Direct and Indirect Subsidies to Farm Sector in India

  • Direct Subsidies
    • Minimum Support Price (MSP): The government guarantees a fixed price for certain crops, ensuring farmers a stable income.
    • Direct Benefit Transfer (DBT): Cash transfers directly to farmers’ bank accounts, like the PM-KISAN scheme, providing ₹6,000 annually to small and marginal farmers.
    • Loan Waivers: Periodic debt relief measures where the government waives off outstanding loans of farmers.
    • Subsidized Credit: Farmers receive loans at reduced interest rates, lowering the cost of borrowing.
  • Indirect Subsidies
    • Fertilizer Subsidies: Government reduces the cost of fertilizers by compensating manufacturers for selling below market prices.
    • Power Subsidies: Farmers receive electricity at lower rates for irrigation, often leading to over-extraction of groundwater.
    • Water Subsidies: Canal water provided at nominal rates, sometimes leading to inefficient use.
    • Seed Subsidies: High-quality seeds provided at subsidized rates to boost agricultural productivity.

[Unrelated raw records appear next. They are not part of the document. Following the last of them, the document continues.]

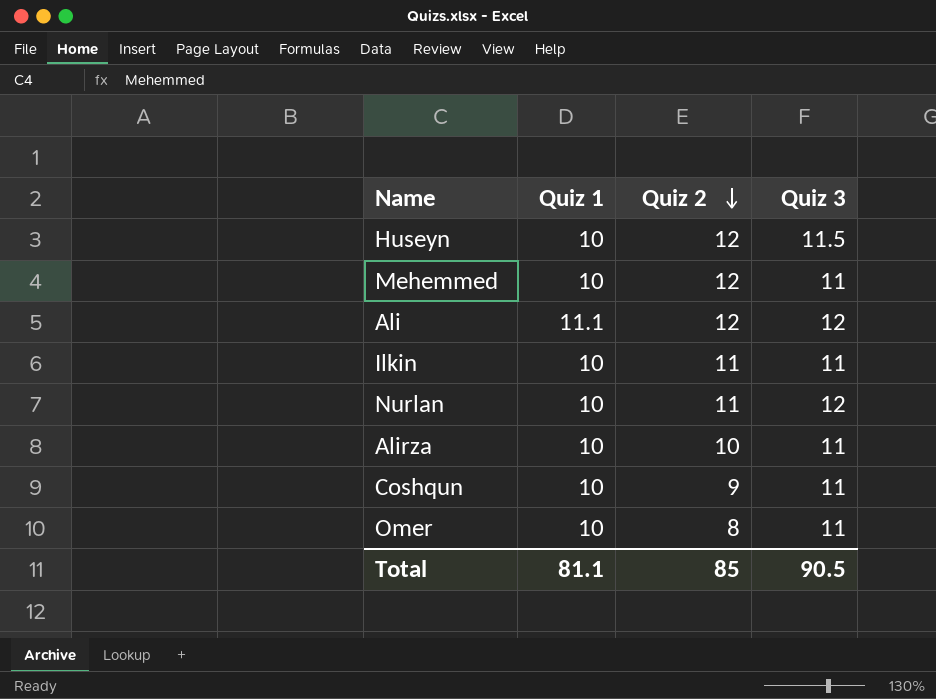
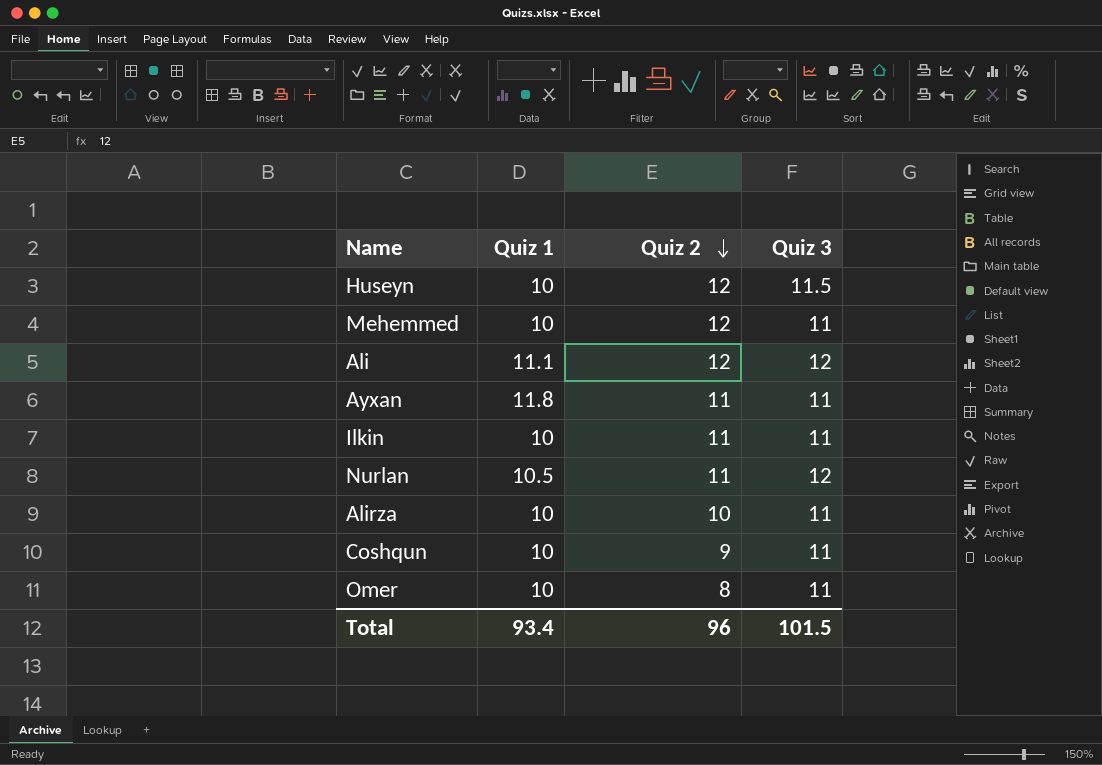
row Ayxan: none -> 11.8 | 11 | 11
Nurlan | Quiz 1: 10 -> 10.5
Total | Quiz 1: 81.1 -> 93.4
Total | Quiz 2: 85 -> 96
Total | Quiz 3: 90.5 -> 101.5

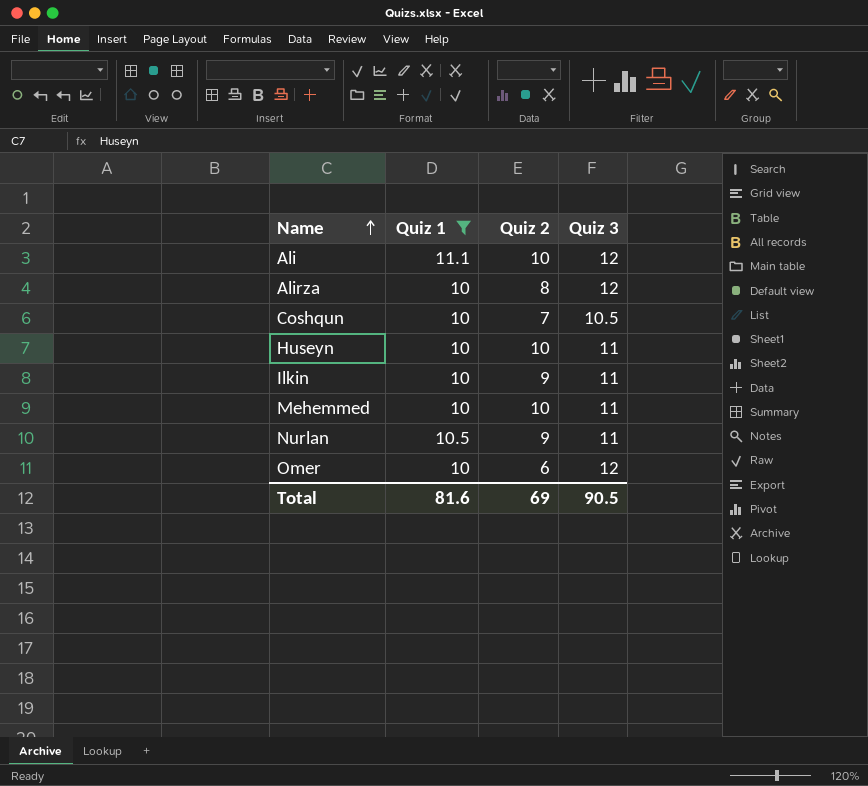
filter: none -> Quiz 1 != 11.8
row order: Quiz 2 descending -> Name ascending
Ali | Quiz 2: 12 -> 10
Alirza | Quiz 2: 10 -> 8
Alirza | Quiz 3: 11 -> 12
Coshqun | Quiz 2: 9 -> 7
Coshqun | Quiz 3: 11 -> 10.5
Huseyn | Quiz 2: 12 -> 10
Huseyn | Quiz 3: 11.5 -> 11
Ilkin | Quiz 2: 11 -> 9
Mehemmed | Quiz 2: 12 -> 10
Nurlan | Quiz 2: 11 -> 9
Nurlan | Quiz 3: 12 -> 11
Omer | Quiz 2: 8 -> 6
Omer | Quiz 3: 11 -> 12
Total | Quiz 1: 93.4 -> 81.6
Total | Quiz 2: 96 -> 69
Total | Quiz 3: 101.5 -> 90.5

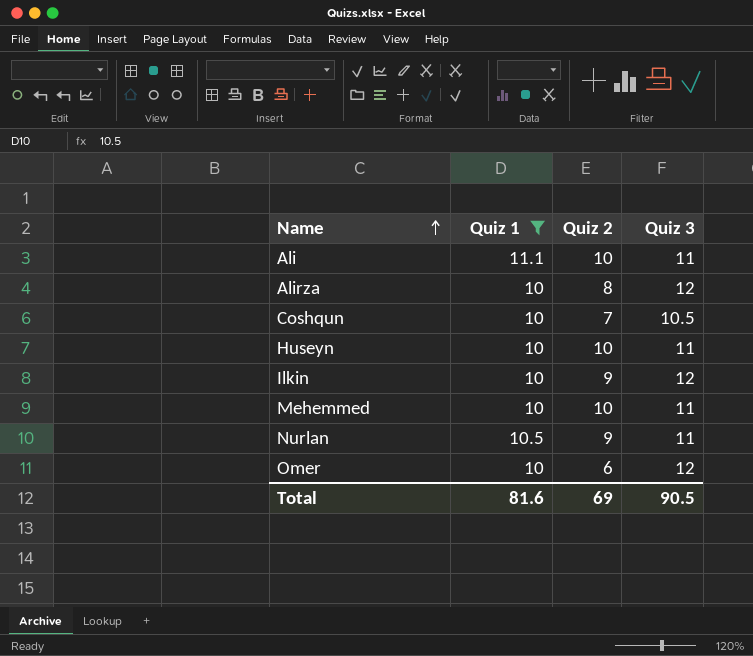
Ali | Quiz 3: 12 -> 11
Ilkin | Quiz 3: 11 -> 12

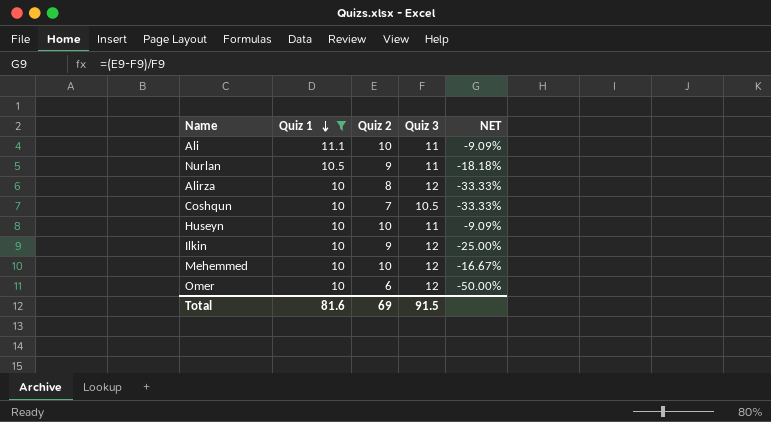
row order: Name ascending -> Quiz 1 descending
column NET | formula: none -> ([Quiz 2] - [Quiz 3]) / [Quiz 3]
Mehemmed | Quiz 3: 11 -> 12
Total | Quiz 3: 90.5 -> 91.5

Issues Raised by the WTO in Relation to Agricultural Subsidies

  • Trade-Distorting Support: WTO’s Agreement on Agriculture classifies subsidies that distort trade, and India’s MSP has been under scrutiny for potentially exceeding limits.
    • Amber Box Subsidies: These are considered distorting and are subject to reduction commitments. India’s MSP might fall into this category.
  • Export Subsidies: WTO opposes subsidies contingent on export performance. India’s export incentives for agricultural products have been challenged.
  • Public Stockholding: India’s food stockpiling for food security purposes has been a contentious issue, as it involves procuring food at MSP and might distort trade.
  • Special Safeguard Mechanisms: India seeks provisions to raise tariffs temporarily to deal with import surges or price drops, but it’s a debated topic in WTO negotiations.

Agriculture is the backbone of India, with subsidies playing a crucial role in ensuring food security and farmer welfare. However, global trade rules necessitate a balance between domestic priorities and international commitments. It’s imperative for India to navigate these complexities, ensuring both farmer welfare and adherence to global norms.